=== Record excerpts ===

=== Section Start ===

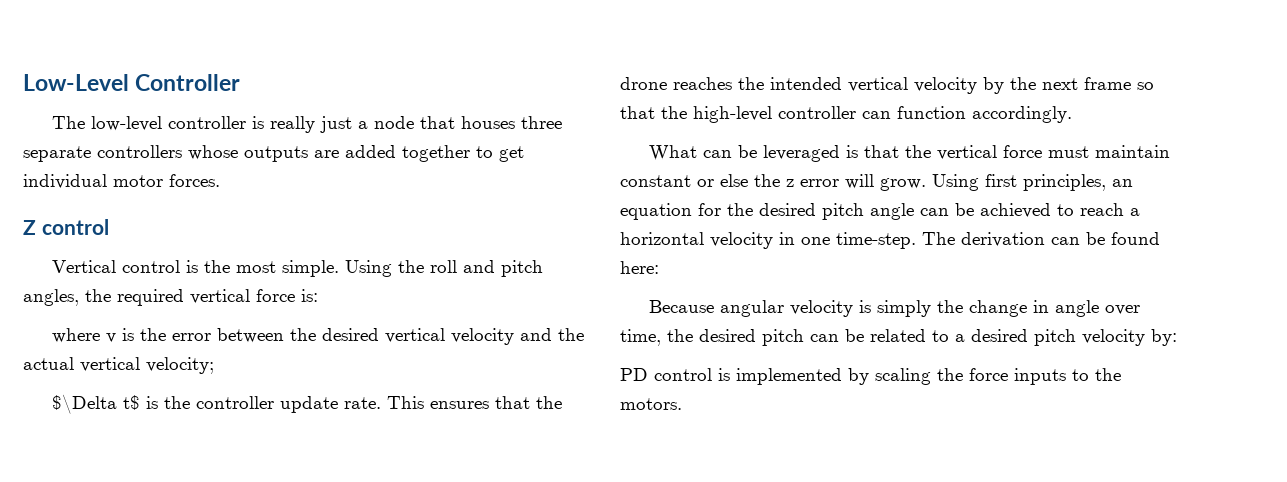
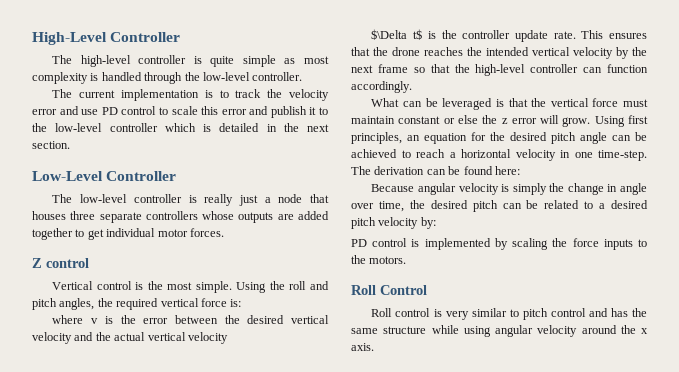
+ High-Level Controller
+ The high-level controller is quite simple as most complexity is handled through the low-level controller.
+ The current implementation is to track the velocity error and use PD control to scale this error and publish it to the low-level controller which is detailed in the next section.
- where v is the error between the desired vertical velocity and the actual vertical velocity;
+ where v is the error between the desired vertical velocity and the actual vertical velocity
+ Roll Control
+ Roll control is very similar to pitch control and has the same structure while using angular velocity around the x axis.

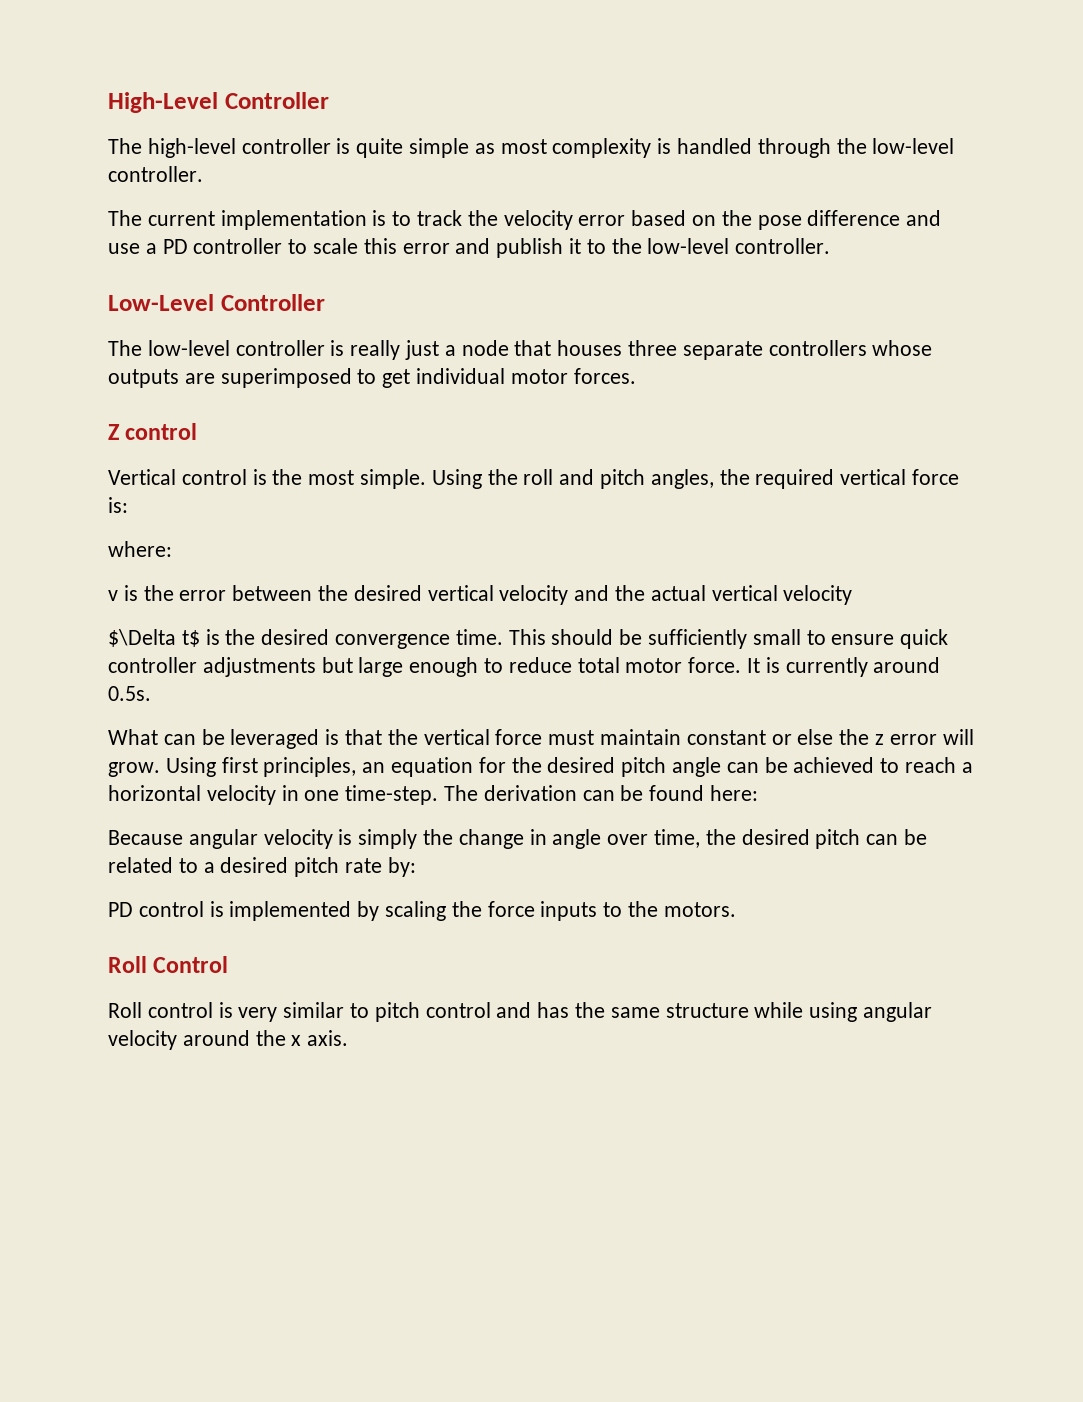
- The current implementation is to track the velocity error and use PD control to scale this error and publish it to the low-level controller which is detailed in the next section.
+ The current implementation is to track the velocity error based on the pose difference and use a PD controller to scale this error and publish it to the low-level controller.
- The low-level controller is really just a node that houses three separate controllers whose outputs are added together to get individual motor forces.
+ The low-level controller is really just a node that houses three separate controllers whose outputs are superimposed to get individual motor forces.
- where v is the error between the desired vertical velocity and the actual vertical velocity
+ where:
+ v is the error between the desired vertical velocity and the actual vertical velocity
- $\Delta t$ is the controller update rate. This ensures that the drone reaches the intended vertical velocity by the next frame so that the high-level controller can function accordingly.
+ $\Delta t$ is the desired convergence time. This should be sufficiently small to ensure quick controller adjustments but large enough to reduce total motor force. It is currently around 0.5s.
- Because angular velocity is simply the change in angle over time, the desired pitch can be related to a desired pitch velocity by:
+ Because angular velocity is simply the change in angle over time, the desired pitch can be related to a desired pitch rate by:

=== Section End ===

=== Work required ===
A verbatim copy of the data, with all pictures omitted, is the required output.

=== Exercise solution ===
+ High-Level Controller
+ The high-level controller is quite simple as most complexity is handled through the low-level controller.
+ The current implementation is to track the velocity error and use PD control to scale this error and publish it to the low-level controller which is detailed in the next section.
- where v is the error between the desired vertical velocity and the actual vertical velocity;
+ where v is the error between the desired vertical velocity and the actual vertical velocity
+ Roll Control
+ Roll control is very similar to pitch control and has the same structure while using angular velocity around the x axis.

- The current implementation is to track the velocity error and use PD control to scale this error and publish it to the low-level controller which is detailed in the next section.
+ The current implementation is to track the velocity error based on the pose difference and use a PD controller to scale this error and publish it to the low-level controller.
- The low-level controller is really just a node that houses three separate controllers whose outputs are added together to get individual motor forces.
+ The low-level controller is really just a node that houses three separate controllers whose outputs are superimposed to get individual motor forces.
- where v is the error between the desired vertical velocity and the actual vertical velocity
+ where:
+ v is the error between the desired vertical velocity and the actual vertical velocity
- $\Delta t$ is the controller update rate. This ensures that the drone reaches the intended vertical velocity by the next frame so that the high-level controller can function accordingly.
+ $\Delta t$ is the desired convergence time. This should be sufficiently small to ensure quick controller adjustments but large enough to reduce total motor force. It is currently around 0.5s.
- Because angular velocity is simply the change in angle over time, the desired pitch can be related to a desired pitch velocity by:
+ Because angular velocity is simply the change in angle over time, the desired pitch can be related to a desired pitch rate by:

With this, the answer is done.